Would you retype the lines from the one that holds "Apfel, 60-9: none -> 260" to the final line of the entries below, both ends included and exactly as written, but without pictures?

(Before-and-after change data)
/---

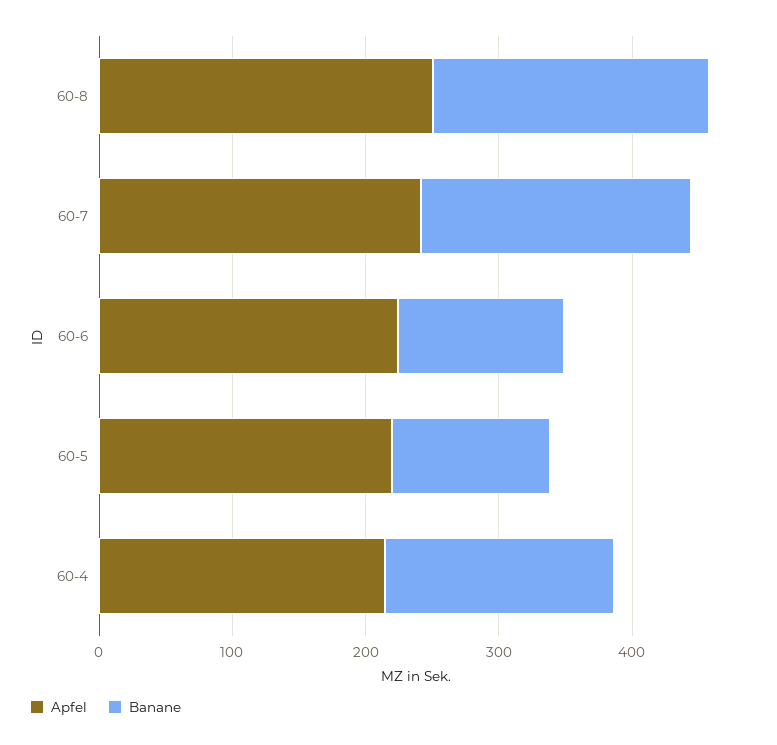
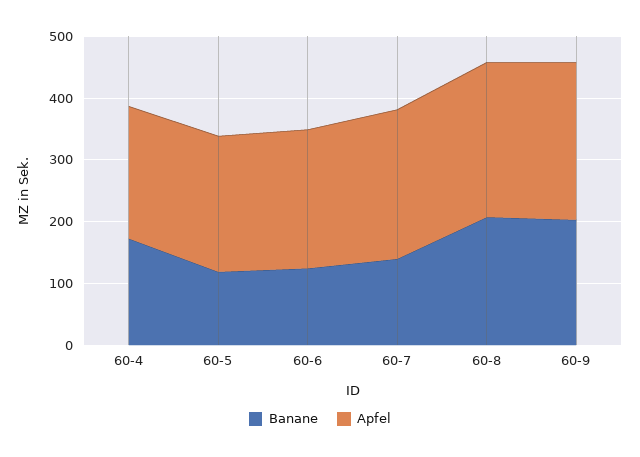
Banane, 60-7: 200 -> 140
Banane, 60-9: none -> 200
Apfel, 60-9: none -> 260

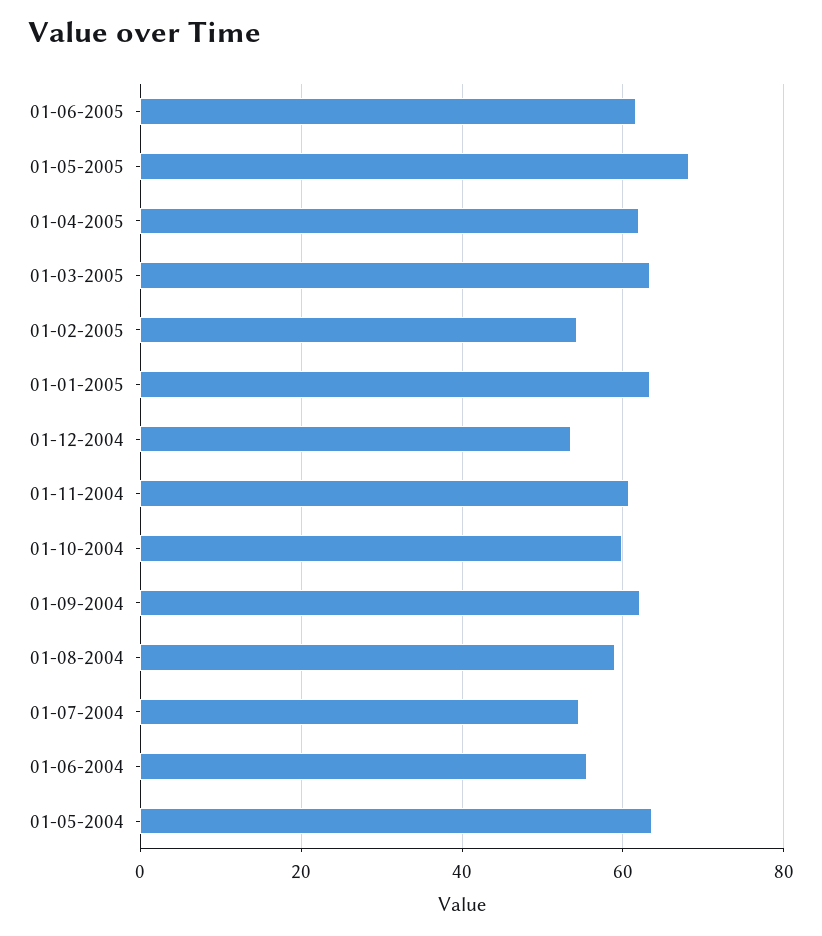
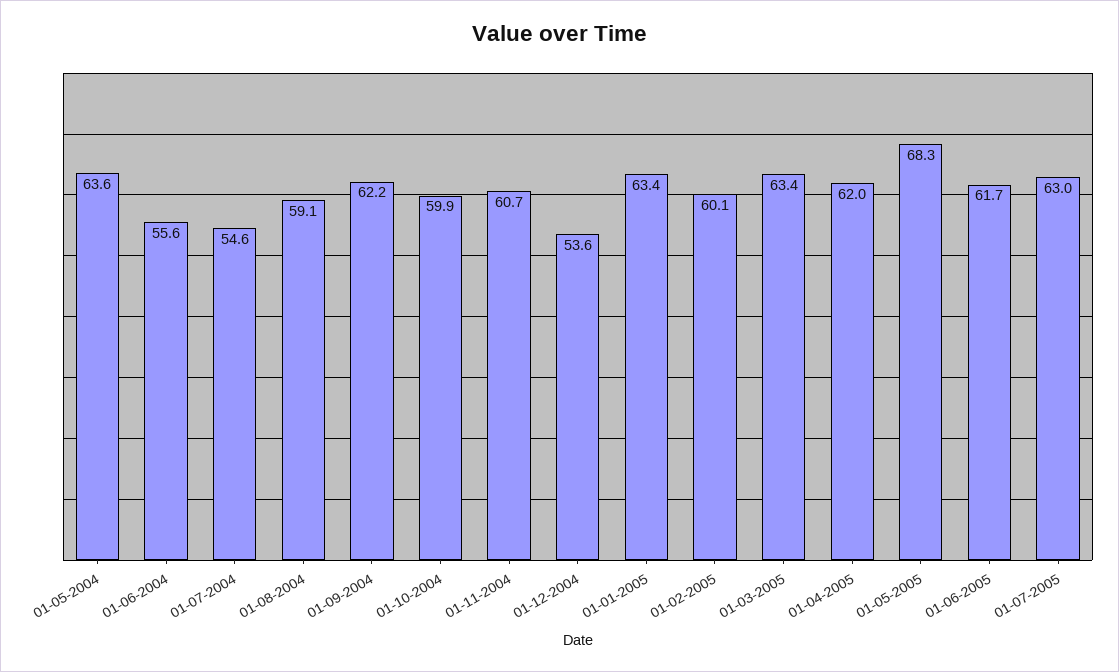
01-02-2005: 54 -> 60.1
01-07-2005: none -> 63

\---

● Exercise response:
Apfel, 60-9: none -> 260

01-02-2005: 54 -> 60.1
01-07-2005: none -> 63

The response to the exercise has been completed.